Please copy each line in the records below that contains the string "items".
Records for this exercise START
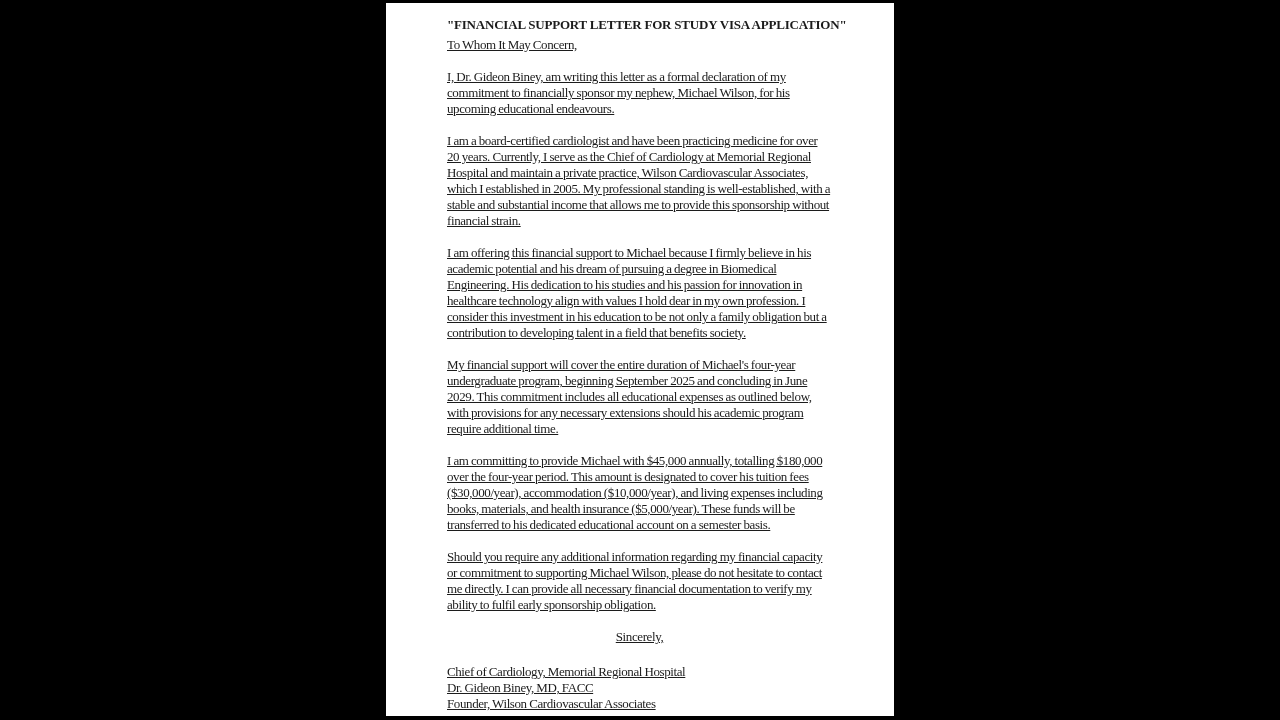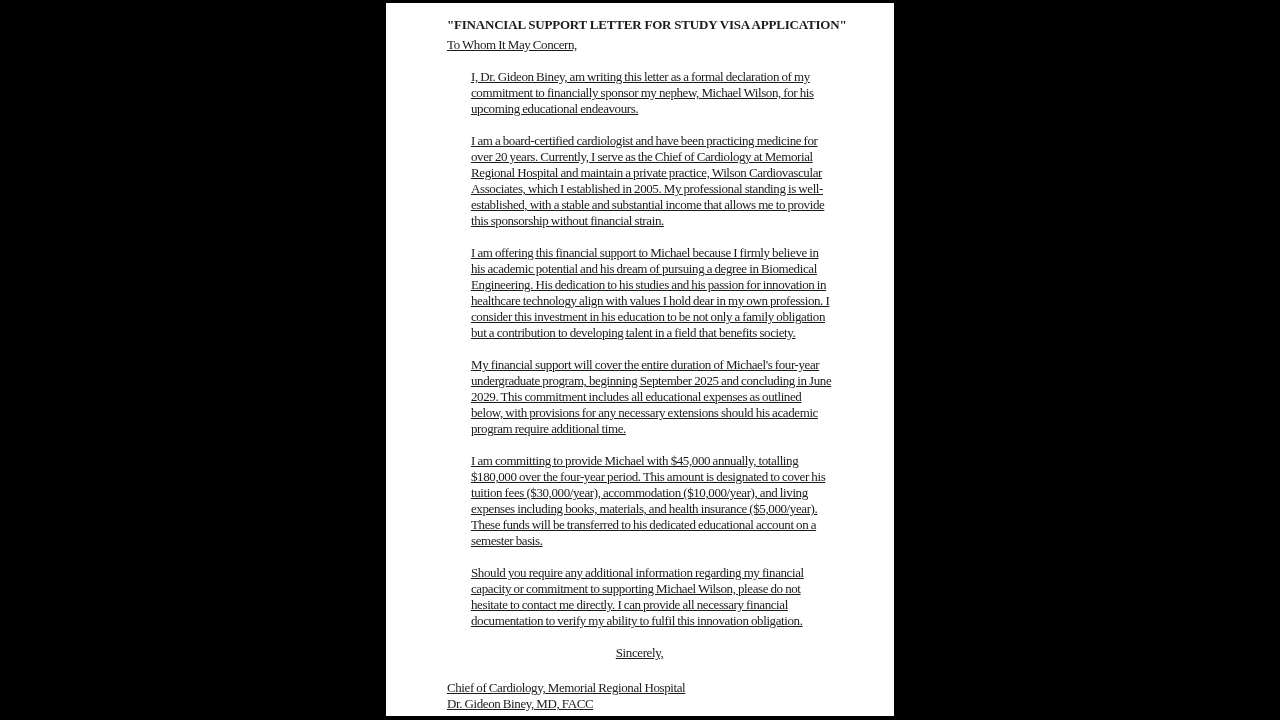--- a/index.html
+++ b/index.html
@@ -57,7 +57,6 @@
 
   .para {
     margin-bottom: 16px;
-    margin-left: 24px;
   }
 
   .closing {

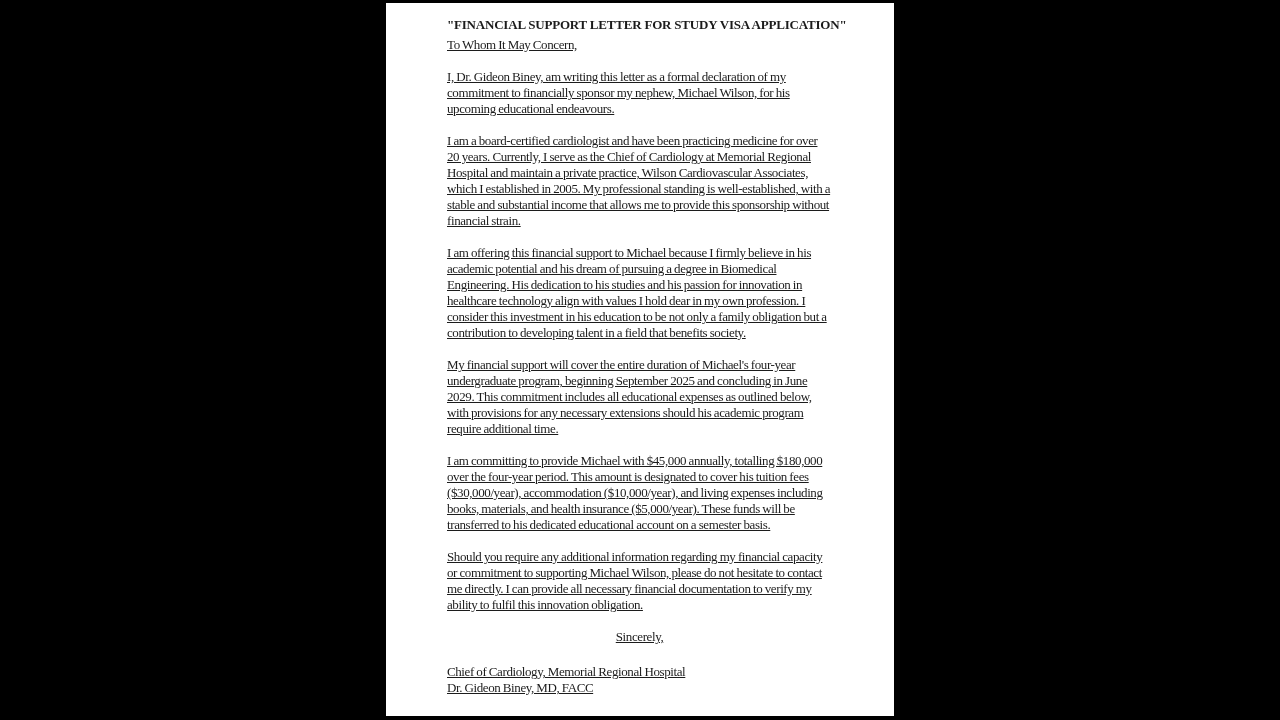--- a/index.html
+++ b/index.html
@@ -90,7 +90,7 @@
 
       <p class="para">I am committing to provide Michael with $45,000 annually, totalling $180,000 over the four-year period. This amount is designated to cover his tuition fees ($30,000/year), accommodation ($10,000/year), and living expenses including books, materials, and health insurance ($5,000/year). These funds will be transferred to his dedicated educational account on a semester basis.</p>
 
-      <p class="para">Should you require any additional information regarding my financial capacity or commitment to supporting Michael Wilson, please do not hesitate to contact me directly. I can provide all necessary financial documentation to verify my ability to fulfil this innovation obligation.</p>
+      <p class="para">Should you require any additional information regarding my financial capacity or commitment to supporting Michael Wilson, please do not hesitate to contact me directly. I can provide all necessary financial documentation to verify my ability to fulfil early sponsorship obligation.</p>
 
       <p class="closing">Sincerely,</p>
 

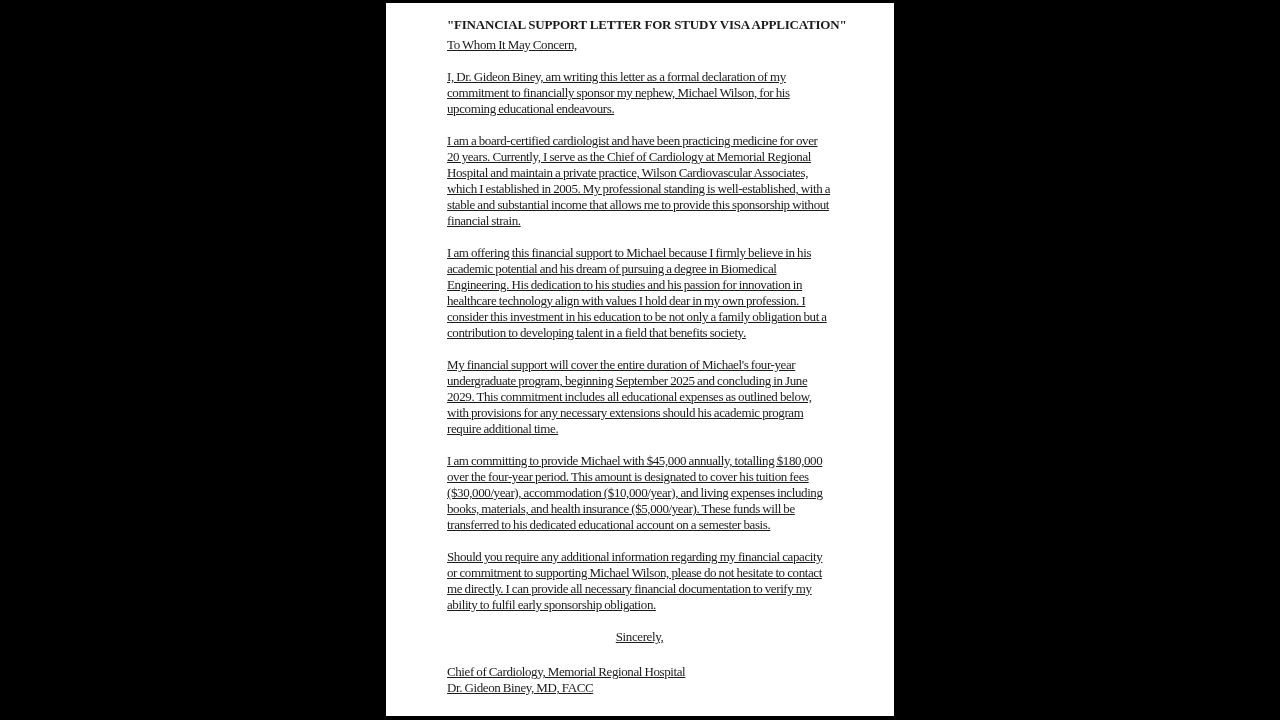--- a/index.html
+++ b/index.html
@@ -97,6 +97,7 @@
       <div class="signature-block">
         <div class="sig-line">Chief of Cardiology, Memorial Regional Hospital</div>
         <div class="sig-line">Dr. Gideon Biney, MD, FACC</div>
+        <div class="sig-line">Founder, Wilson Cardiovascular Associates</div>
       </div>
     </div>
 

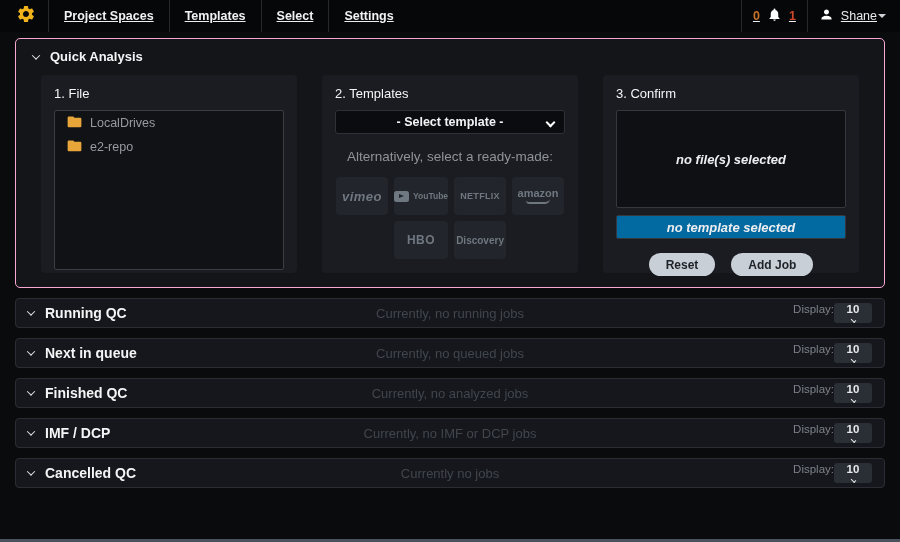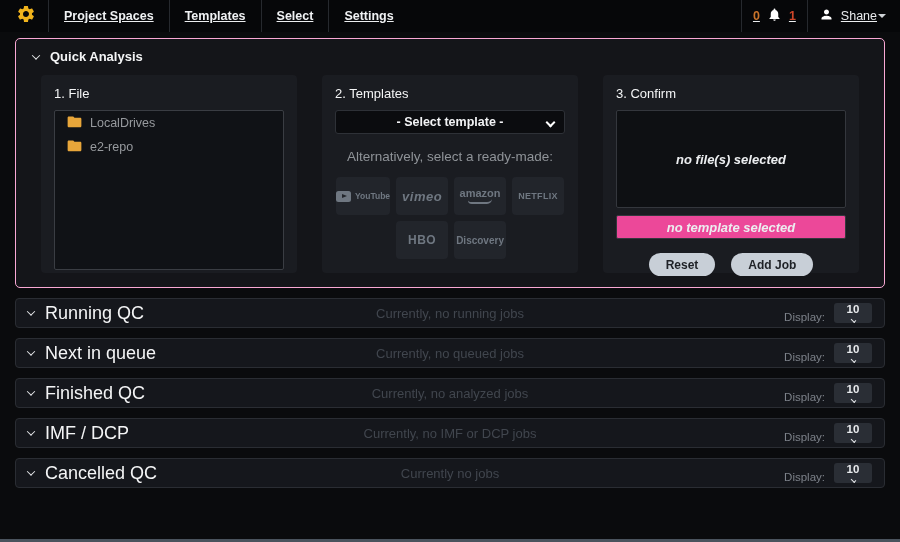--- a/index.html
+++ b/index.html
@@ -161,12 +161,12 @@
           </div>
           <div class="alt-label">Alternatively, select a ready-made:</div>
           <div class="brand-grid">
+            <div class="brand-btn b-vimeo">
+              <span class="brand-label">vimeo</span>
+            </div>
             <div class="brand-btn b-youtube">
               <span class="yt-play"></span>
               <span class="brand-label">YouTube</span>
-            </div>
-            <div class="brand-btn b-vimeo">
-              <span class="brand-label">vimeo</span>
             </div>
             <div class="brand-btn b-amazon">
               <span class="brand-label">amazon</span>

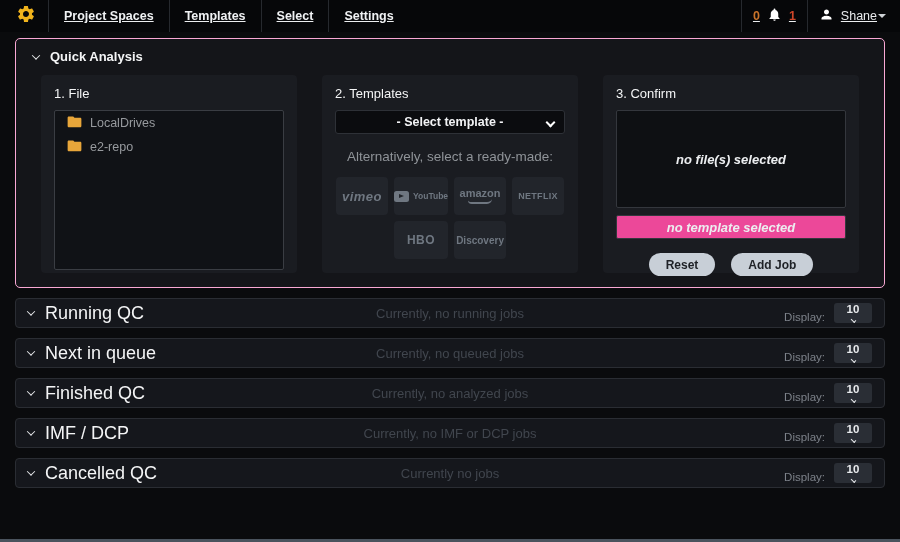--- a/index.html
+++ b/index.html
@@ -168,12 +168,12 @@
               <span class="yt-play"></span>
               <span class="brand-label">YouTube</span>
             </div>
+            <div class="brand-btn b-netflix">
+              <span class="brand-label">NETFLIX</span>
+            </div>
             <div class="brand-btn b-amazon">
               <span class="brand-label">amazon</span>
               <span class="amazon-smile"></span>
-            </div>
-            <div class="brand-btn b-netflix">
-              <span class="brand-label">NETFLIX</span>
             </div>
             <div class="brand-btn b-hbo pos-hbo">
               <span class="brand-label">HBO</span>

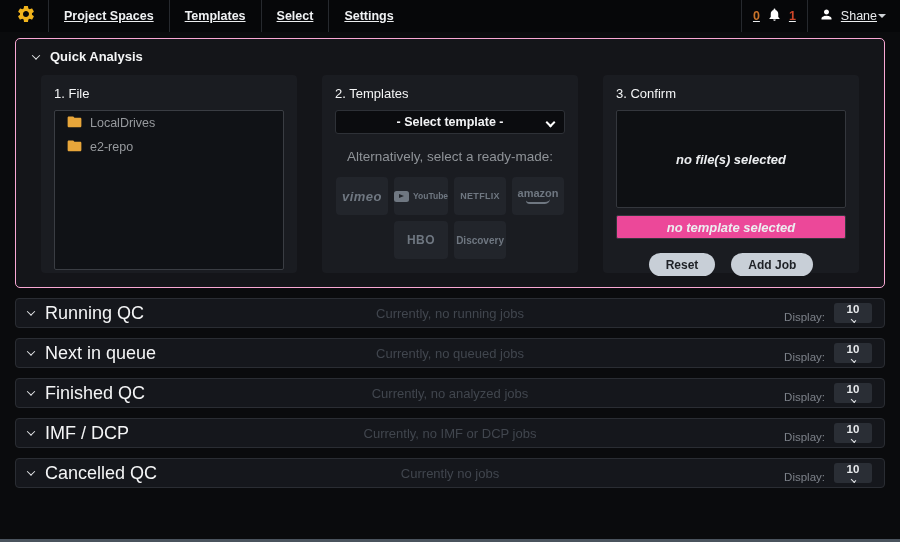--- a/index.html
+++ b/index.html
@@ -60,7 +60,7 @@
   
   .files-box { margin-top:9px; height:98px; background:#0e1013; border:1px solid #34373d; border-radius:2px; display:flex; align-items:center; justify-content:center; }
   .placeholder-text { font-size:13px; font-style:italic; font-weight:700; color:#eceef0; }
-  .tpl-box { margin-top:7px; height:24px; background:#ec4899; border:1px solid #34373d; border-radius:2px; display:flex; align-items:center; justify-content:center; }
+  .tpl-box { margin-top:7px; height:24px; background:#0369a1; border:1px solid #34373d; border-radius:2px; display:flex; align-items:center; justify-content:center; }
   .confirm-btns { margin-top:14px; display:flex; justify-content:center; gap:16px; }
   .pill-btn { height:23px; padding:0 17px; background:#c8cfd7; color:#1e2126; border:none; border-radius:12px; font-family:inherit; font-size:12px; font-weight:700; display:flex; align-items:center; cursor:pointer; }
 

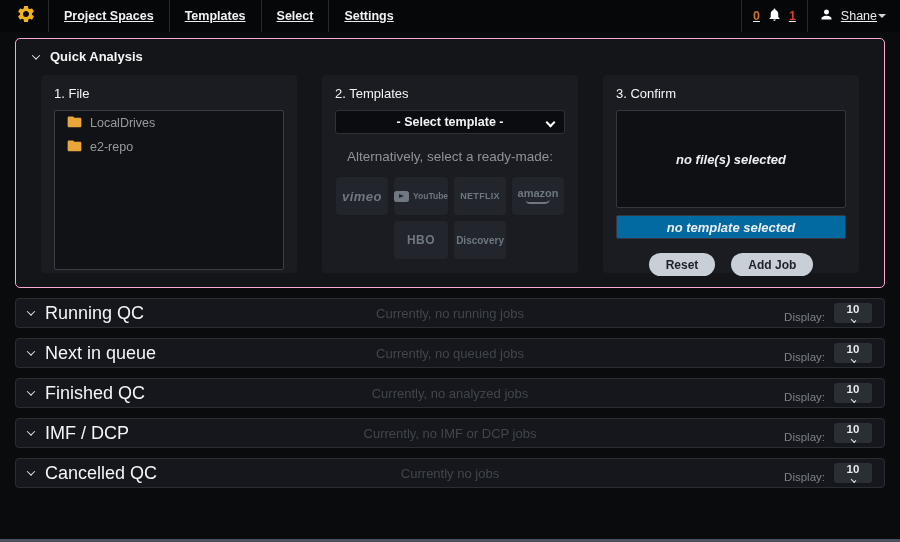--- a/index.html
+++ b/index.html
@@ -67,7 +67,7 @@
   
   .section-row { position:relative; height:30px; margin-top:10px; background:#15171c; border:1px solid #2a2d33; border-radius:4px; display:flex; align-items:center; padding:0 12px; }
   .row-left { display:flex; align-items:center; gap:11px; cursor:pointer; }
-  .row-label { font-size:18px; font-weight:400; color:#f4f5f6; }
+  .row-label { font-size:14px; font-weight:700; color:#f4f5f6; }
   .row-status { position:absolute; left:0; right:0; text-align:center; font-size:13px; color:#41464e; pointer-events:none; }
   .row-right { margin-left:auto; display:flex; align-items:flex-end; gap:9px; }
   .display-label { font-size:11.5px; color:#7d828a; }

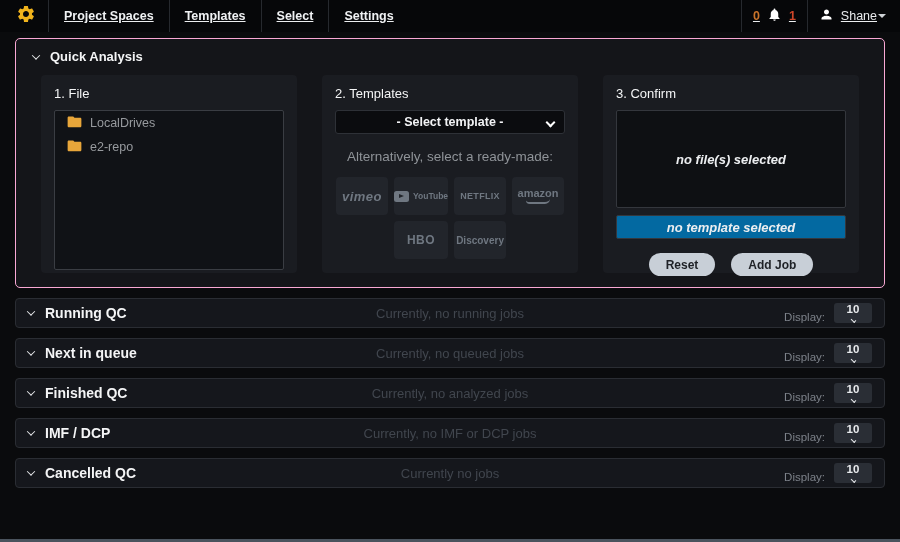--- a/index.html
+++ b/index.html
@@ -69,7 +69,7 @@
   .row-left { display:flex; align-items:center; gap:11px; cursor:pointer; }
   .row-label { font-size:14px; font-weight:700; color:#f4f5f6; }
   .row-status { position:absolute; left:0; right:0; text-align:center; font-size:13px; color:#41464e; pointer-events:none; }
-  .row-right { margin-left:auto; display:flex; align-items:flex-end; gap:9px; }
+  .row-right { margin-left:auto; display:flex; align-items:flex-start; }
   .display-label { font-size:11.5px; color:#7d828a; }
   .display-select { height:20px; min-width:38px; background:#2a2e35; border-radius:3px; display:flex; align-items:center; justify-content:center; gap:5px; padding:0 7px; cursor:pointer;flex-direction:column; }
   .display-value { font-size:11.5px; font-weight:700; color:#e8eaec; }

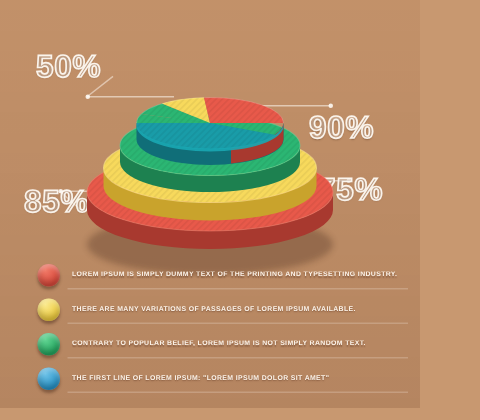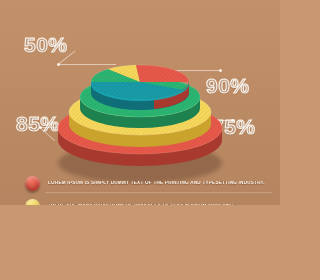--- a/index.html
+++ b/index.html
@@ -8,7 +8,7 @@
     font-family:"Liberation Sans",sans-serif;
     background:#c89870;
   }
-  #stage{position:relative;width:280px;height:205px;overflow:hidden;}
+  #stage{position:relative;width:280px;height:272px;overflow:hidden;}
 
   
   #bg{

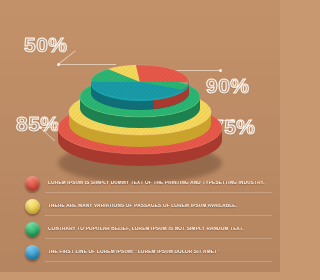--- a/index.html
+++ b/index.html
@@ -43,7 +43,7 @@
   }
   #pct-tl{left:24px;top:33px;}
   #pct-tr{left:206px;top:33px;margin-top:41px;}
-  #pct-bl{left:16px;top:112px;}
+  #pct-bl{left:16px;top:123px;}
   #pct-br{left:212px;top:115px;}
Records for this exercise END
• _Your response_:
   .files-box { margin-top:9px; height:98px; background:#0e1013; border:1px solid #34373d; border-radius:2px; display:flex; align-items:center; justify-content:center; }
-  .tpl-box { margin-top:7px; height:24px; background:#ec4899; border:1px solid #34373d; border-radius:2px; display:flex; align-items:center; justify-content:center; }
+  .tpl-box { margin-top:7px; height:24px; background:#0369a1; border:1px solid #34373d; border-radius:2px; display:flex; align-items:center; justify-content:center; }
   .pill-btn { height:23px; padding:0 17px; background:#c8cfd7; color:#1e2126; border:none; border-radius:12px; font-family:inherit; font-size:12px; font-weight:700; display:flex; align-items:center; cursor:pointer; }
   .section-row { position:relative; height:30px; margin-top:10px; background:#15171c; border:1px solid #2a2d33; border-radius:4px; display:flex; align-items:center; padding:0 12px; }
   .row-left { display:flex; align-items:center; gap:11px; cursor:pointer; }
   .row-right { margin-left:auto; display:flex; align-items:flex-end; gap:9px; }
   .row-left { display:flex; align-items:center; gap:11px; cursor:pointer; }
-  .row-right { margin-left:auto; display:flex; align-items:flex-end; gap:9px; }
+  .row-right { margin-left:auto; display:flex; align-items:flex-start; }
   .display-select { height:20px; min-width:38px; background:#2a2e35; border-radius:3px; display:flex; align-items:center; justify-content:center; gap:5px; padding:0 7px; cursor:pointer;flex-direction:column; }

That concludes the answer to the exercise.